-
Classification overview
The classification overview document is up on the resources page. Check it out for distilled best practices and core tools and techniques for training classification models.
-
Lesson 20 activity
The lesson 20 activity notebook has been uploaded - this time around we are participating in a Kaggle playground competition attempting to classify patients and diabetic or non-diabetic. See the full competition details here: Playground Series - Season 5, Episode 12: Diabetes Prediction Challenge.
-
Git LFS for large files
The GitHub repo that hosts this site has been updated to use Git LFS for large file storage. This let’s us host datasets larger than GitHubs file size limit of 100 MB. If you use this site only to download resources, this change should not effect you. If you have a fork of the repo and/or what to contribute to it, you will need to enable LFS and re-sync. If you are using the devcontainer configuration, this should be handled for you by re-building the container after syncing your fork.
-
Lesson 19: activity solution
The solution for the lesson 19: regression activity is up on the jupyter notebooks page.
-
Lesson 19: updated demo
The in class demo notebook for lesson 19: supervised learning regression has been updated. Have a good long weekend, see you on Monday!
-
Lesson 19: regression materials
Just added the in-class demo notebook and an activity for tonights session on supervised learning and regression models.
-
Lesson 15 demo update
Made some updates to the Lesson 15: data wrangling demo notebook. Switched to the feature used for the outlier analysis section to
MedIncrather thanMedHouseVal- I think it gives more interesting and informative results. You can easily re-run the notebook with any feature you want to try it out. Just update themissing_featureand/oroutlier_featurevariables in the setup section at the start of the notebook. Also switched to using Scikit-learn’sKBinsDiscretizerrather thanpd.cut()for outlier binning. KBinsDiscretizer uses quantile binning - this is what we want, not equal size bins. -
Lesson 15 demo
Cleaned up and posted the Lesson 15: Data Wrangling demo notebook.
-
Data Wrangling Overview
Just added a data wrangling overview page to the resources tab. It contains best practices suggestions and references for common techniques and methods for cleaning and reshaping, dealing with missing data and handing outliers.
-
Lessons 12, 13 & 14 activity solutions
Updated solution notebooks for Lessons 12, 13 and 14 are up on the Jupyter notebooks page.
-
New statistics overview page
Added a comprehensive Statistics Overview for quick reference on descriptive statistics, probability distributions and statistical testing.
-
Lesson 11 activity solution
Lesson 11 activity solution notebook is up. Note: we will continue to work on this activity tonight, the plots currently in the solution notebook fulfill the requirements. But, in many cases we could do a lot better!
-
Incremental capstone solution
Andrew’s incremental capstone solution is up on the Jupyter notebooks page. I also added the incomplete lesson 11 demo notebook for your reference. It will be updated next week after we finish lesson 11.
-
Lesson 10: activity solution now available
Just added the solution notebook for the lesson 10 Pandas activity.

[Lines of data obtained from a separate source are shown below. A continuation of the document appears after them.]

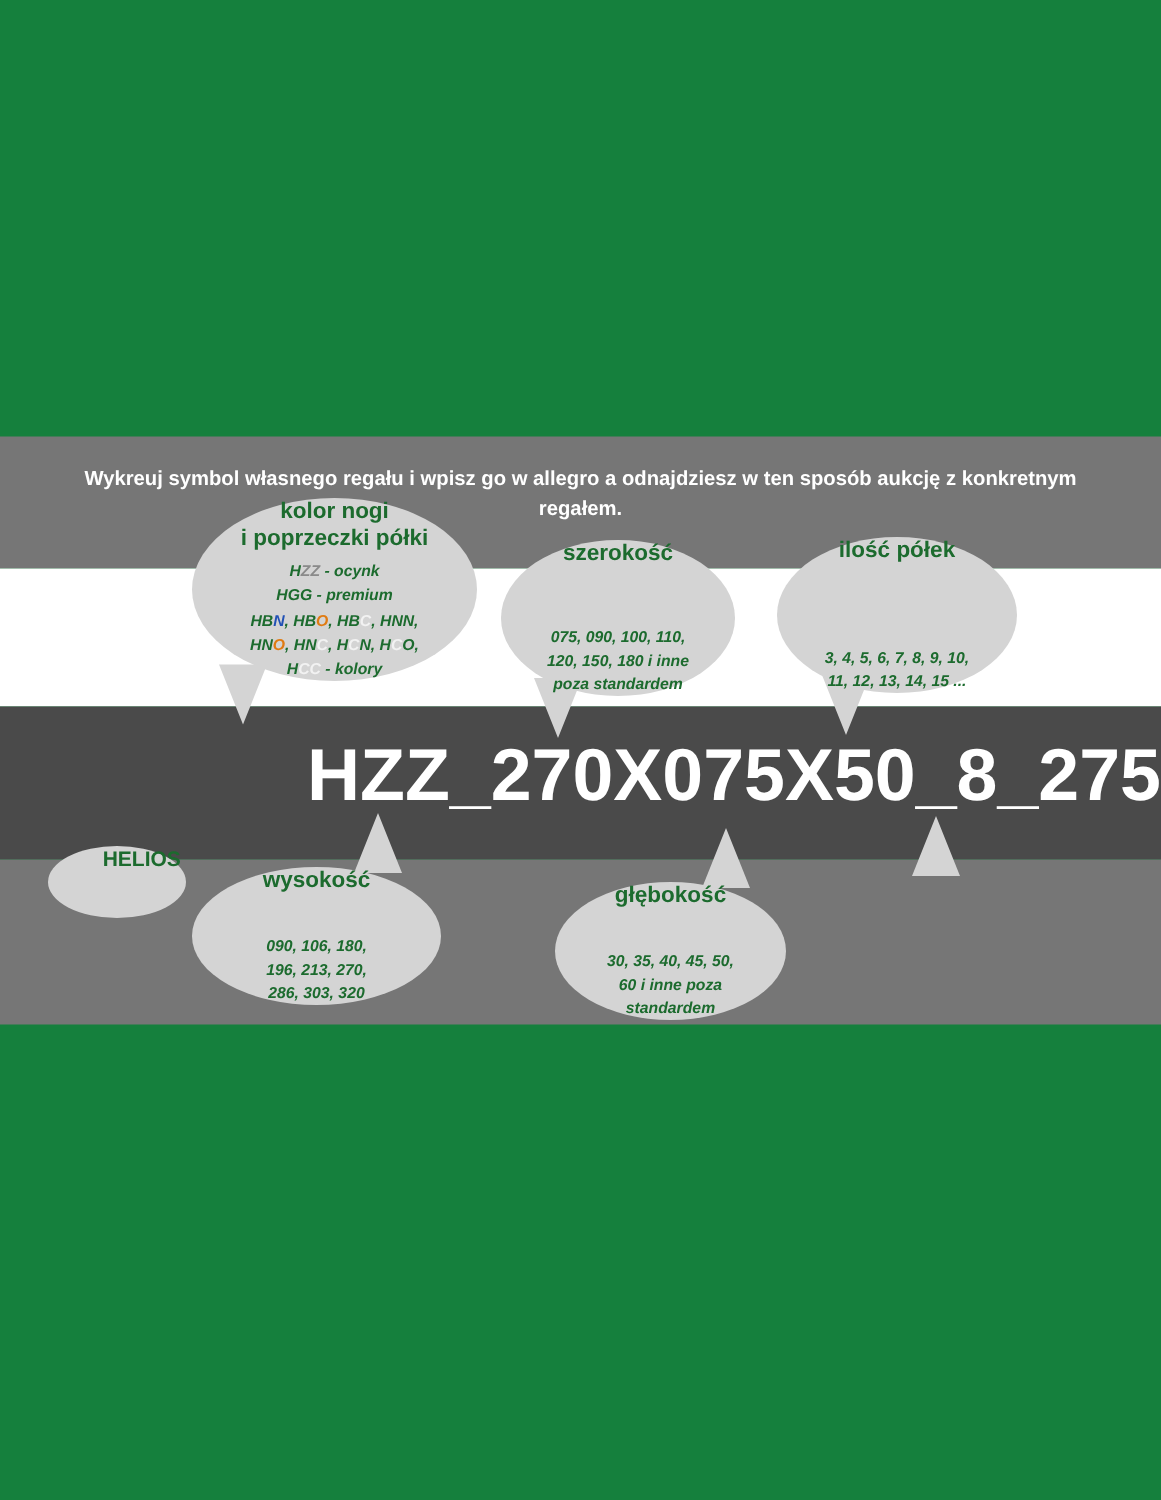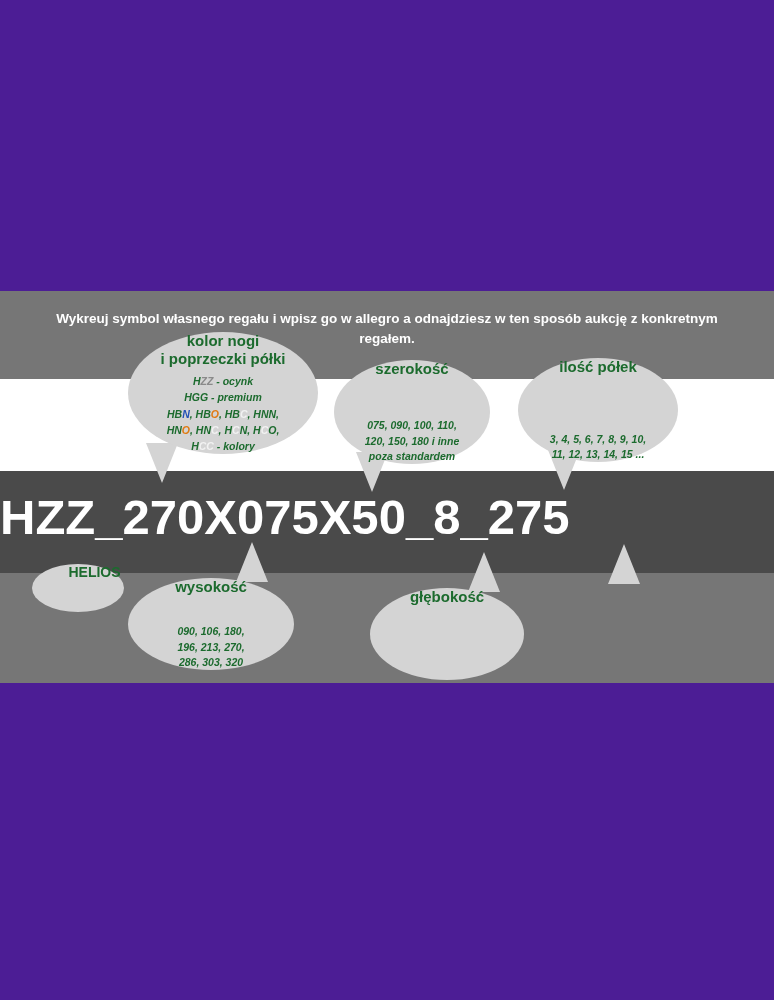--- a/index.html
+++ b/index.html
@@ -10,21 +10,21 @@
   body {
     width: 774px;
     height: 1000px;
     font-family: "Liberation Sans", sans-serif;
     overflow: hidden;
   }
   #stage {
     position: relative;
     width: 774px;
     height: 1000px;
-    background: #4c1d95;
+    background: #15803d;
   }
 
   
   .band {
     position: absolute;
     left: 0;
     width: 774px;
   }
   #band-top-gray {
     top: 291px;
@@ -59,21 +59,21 @@
     font-weight: bold;
     line-height: 1.45;
   }
 
   
   #code {
     position: absolute;
     top: 489px;
     left: 0;
     width: 774px;
-    text-align: left;
+    text-align: right;
     color: #ffffff;
     font-size: 49px;
     font-weight: bold;
     letter-spacing: 0px;
     white-space: nowrap;
   }
 
   
   .bubble {
     position: absolute;
@@ -200,17 +200,20 @@
   <div class="bubble" id="bubble-wysokosc">
     <div class="b-title">wysokość</div>
     <div class="b-body" style="white-space:pre-line;">090, 106, 180,
 196, 213, 270,
 286, 303, 320</div>
   </div>
 
   <div class="tail tail-up" id="tail-glebokosc"></div>
   <div class="bubble" id="bubble-glebokosc">
     <div class="b-title">głębokość</div>
+    <div class="b-body" style="white-space:pre-line;">30, 35, 40, 45, 50,
+60 i inne poza
+standardem</div>
   </div>
 
   <div class="tail tail-up" id="tail-nosnosc"></div>
 
 </div>
 
 </body></html>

The lesson 10 demo notebook has also been cleaned up and updated.
-
Extra Pandas practice
Andrew added some extra Pandas practice notebooks. If you are looking for some more Pandas problems to try out, check them out on the Jupyter notebooks page.
-
Pandas activity
Added the Pandas activity notebook to the Jupyter notebooks page. Also included some links to Pandas resources on the resources page.
-
Extra NumPy practice problems
Added some extra NumPy practice problems from Andrew to the Jupyter notebooks page. The Lesson 9 demo has also been updated. Note: to run the image demonstration you need to install the matplotlib library via pip.
-
Lesson 9 activity
Lesson 9: NumPy activity notebook is up on the Jupyter notebooks page. I also added some links to more information about NumPy to the resources page.
-
Lesson 6 demo & activity solution
The demo notebook and activity solution from lesson 6 are up. Take a look on the Jupyter notebooks page.
-
New lesson 5 & 6 materials
Posted the in class demo notebook and the activity solution from lesson 5. The lesson 6 activity is also available on the Jupyter notebooks page. See you in class!
-
Lesson 5 Activity Update
Hi all, removed the extra/erroneous test cases in problem 2 of the lesson 5 activity. The link on the Jupyter notebooks page will now give you the updated notebook. Mea culpa!
-
Lesson 5 Activity
The lesson 5 activity notebook, covering loops and conditionals is up on the Jupyter notebooks page. We will spend the last hour or so of class working on it in breakout rooms tonight.
-
Lesson 4 Activity Solution
Just added the lesson 4 activity solution to the Jupyter notebooks page. We will take a look together at the start of class on Wednesday.
-
Resources & Notebooks Pages
Added a page for Jupyter notebooks and a page for resource links (see the upper left of this page).
-
Devops how-tos for new students
Just posted some how-to guides for getting set up with Python & Jupyter notebooks, either via Vocareum, another cloud service or on your local machine. See the DevOps overview page.